A line below contains "payment method: Mastercard -> direct debit", and a later one contains "total: 11846.81 -> 11536.22". Repeat both, with every line between them, exactly.
PROVIDED DATA START
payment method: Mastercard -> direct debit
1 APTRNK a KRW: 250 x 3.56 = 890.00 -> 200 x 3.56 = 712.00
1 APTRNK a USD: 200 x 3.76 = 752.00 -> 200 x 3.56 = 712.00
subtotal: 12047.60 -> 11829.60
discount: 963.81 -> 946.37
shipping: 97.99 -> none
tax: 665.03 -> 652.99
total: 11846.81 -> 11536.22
PROVIDED DATA END
PROVIDED DATA START
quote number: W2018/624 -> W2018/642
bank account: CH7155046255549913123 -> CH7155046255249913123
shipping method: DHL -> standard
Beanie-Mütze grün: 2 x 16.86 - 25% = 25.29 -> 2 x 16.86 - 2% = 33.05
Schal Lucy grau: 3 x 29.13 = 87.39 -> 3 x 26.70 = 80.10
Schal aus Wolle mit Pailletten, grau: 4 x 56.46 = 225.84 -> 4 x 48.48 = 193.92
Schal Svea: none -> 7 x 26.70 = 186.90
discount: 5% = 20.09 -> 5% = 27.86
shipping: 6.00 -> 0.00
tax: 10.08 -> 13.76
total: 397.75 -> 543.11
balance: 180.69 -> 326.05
PROVIDED DATA END
• RESPONSE:
payment method: Mastercard -> direct debit
1 APTRNK a KRW: 250 x 3.56 = 890.00 -> 200 x 3.56 = 712.00
1 APTRNK a USD: 200 x 3.76 = 752.00 -> 200 x 3.56 = 712.00
subtotal: 12047.60 -> 11829.60
discount: 963.81 -> 946.37
shipping: 97.99 -> none
tax: 665.03 -> 652.99
total: 11846.81 -> 11536.22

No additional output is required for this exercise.